Clients are looking for sharper, fresher insights, and for design groups, routing into consumer insight is a way to justify their actions,’ he adds. Installing rounded, strategic thinkers into independent consultancies is also part of the shift by FMCG design specialists to service large multinational clients, which tend to have complex hierarchal structures and communications channels, multiple brand portfolios and a presence in different markets around the globe, according to Knowles. ‘It’s not a simple design job these days,’ he says.

‘When we deal with people who come from the advertising space, they have worked within cross-functional teams - with planners, semioticians, research and development people from the client side, as well as commercial teams. They’ve got a breadth and depth of experience, and tend to be having a more strategic conversation.’

Sal Mongia, former Publicis business development director and newly appointed marketing director at Parker Williams, says the realisation of design’s proximity to the product is enabling consultancies to leverage strategic influence with clients.
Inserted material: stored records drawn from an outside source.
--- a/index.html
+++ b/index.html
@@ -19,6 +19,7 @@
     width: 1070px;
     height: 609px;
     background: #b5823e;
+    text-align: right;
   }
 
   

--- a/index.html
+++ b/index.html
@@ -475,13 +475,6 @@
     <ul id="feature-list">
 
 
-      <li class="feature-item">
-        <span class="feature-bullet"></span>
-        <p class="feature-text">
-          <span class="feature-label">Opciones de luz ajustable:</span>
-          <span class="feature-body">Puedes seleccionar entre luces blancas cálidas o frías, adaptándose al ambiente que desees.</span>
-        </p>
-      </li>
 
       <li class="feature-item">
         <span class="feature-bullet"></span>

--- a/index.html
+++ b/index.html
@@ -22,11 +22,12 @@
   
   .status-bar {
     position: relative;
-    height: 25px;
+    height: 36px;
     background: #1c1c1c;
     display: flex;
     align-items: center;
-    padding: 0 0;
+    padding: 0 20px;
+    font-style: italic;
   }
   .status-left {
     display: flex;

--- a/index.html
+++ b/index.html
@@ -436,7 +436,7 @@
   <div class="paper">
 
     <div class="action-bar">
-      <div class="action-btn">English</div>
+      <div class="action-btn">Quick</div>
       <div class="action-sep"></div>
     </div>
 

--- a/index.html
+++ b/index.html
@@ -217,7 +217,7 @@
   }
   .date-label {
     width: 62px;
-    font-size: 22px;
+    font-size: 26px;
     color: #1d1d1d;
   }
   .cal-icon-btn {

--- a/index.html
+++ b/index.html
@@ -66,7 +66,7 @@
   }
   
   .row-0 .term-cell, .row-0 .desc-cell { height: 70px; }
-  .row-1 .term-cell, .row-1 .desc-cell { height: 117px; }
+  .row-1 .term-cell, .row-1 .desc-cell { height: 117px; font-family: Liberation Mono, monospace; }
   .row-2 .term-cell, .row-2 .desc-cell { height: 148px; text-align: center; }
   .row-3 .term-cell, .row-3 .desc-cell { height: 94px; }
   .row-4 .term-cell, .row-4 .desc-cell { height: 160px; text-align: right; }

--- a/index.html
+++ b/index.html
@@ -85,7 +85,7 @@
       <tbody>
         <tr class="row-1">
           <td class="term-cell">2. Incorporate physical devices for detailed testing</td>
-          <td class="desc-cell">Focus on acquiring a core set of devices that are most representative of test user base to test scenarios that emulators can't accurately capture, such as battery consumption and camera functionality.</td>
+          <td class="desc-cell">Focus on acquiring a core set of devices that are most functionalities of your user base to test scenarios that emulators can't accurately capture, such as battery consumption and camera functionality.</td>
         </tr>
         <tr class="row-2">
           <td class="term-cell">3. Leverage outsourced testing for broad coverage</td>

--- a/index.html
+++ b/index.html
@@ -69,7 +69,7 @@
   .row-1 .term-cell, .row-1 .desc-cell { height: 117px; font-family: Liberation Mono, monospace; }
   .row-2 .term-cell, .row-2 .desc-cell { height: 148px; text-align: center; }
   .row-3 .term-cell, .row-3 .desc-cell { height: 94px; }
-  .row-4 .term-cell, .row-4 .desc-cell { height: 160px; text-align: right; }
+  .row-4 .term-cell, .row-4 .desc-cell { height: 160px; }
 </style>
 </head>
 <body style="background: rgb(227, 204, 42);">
Mongia says, ‘When I worked in advertising, you thought you held the Holy Grail, but it’s the packaging consultancies that were a lot closer to the product. They were the ones that brought the product to life. When you’re working with the product, you’re closer to the functional side of making it work.’

Mark Artus, chief executive of 1HQ, is the former Fitch chief development officer recently hired to succeed John Sandom, now 1HQ chairman. He agrees that packaging has the power to unlock brand engagement. ‘Rather than pushing down strategy and brand loyalty from an above-the-line standpoint, emerging business models are looking to drive the consumer relationship from below-the-line,’ says Artus.

heinz_classic_ketchup_bottle_by_1hq

Heinz tomato ketchup bottle, created by 1HQ division Vibrandt

Sandom advocates upping the pace in the evolution of a product’s packaging as part of maintaining its image in-store. He says, ‘If, in-store, the point-of-purchase is the moment of truth, then it’s a potent place to get across a message that makes you change your mind.

‘The cost of changing packaging is low compared with the cost of changing a broadcast media campaign. We want marketers to stop thinking of packaging as the cost of goods, and instead to think of it as brand investment and apportion the right amount of budget to it.’

But if packaging is changing more frequently than ever, what about the cost to the environment?

Sandom defends the industry on this point, saying, ‘If we can use the packaging, for example, to include different recipes on the back of each box, instead of just one, then we can add secondary value to the pack to justify keeping it. Our job is to help brands to become the product of choice, while ensuring that packaging has less wastage, less negative material and less weight.’

So, is packaging design entering a new world of research, semiotics, consumer insight and emotional connections? Artus explains, ‘It’s all about being where people really engage with the brand - at the store, in hand, and in their daily lives, and maximising the emotional and cultural touchpoints through techniques like sensorial design and semiotics. It’s about the fusion of strategy and creative execution - it’s not about proximity of disciplines, but about thinking together in new ways.’

Knowles is also calling for an interdisciplinary approach to projects, where design forms the central idea, and from which touchpoints radiate out.

‘You have to be able to frame the right question to get the right solution,’ he says. ‘It’s about finding the angles in a crowded space and the opportunities to do something better, using intellect and insight into brands that create an emotional connection.’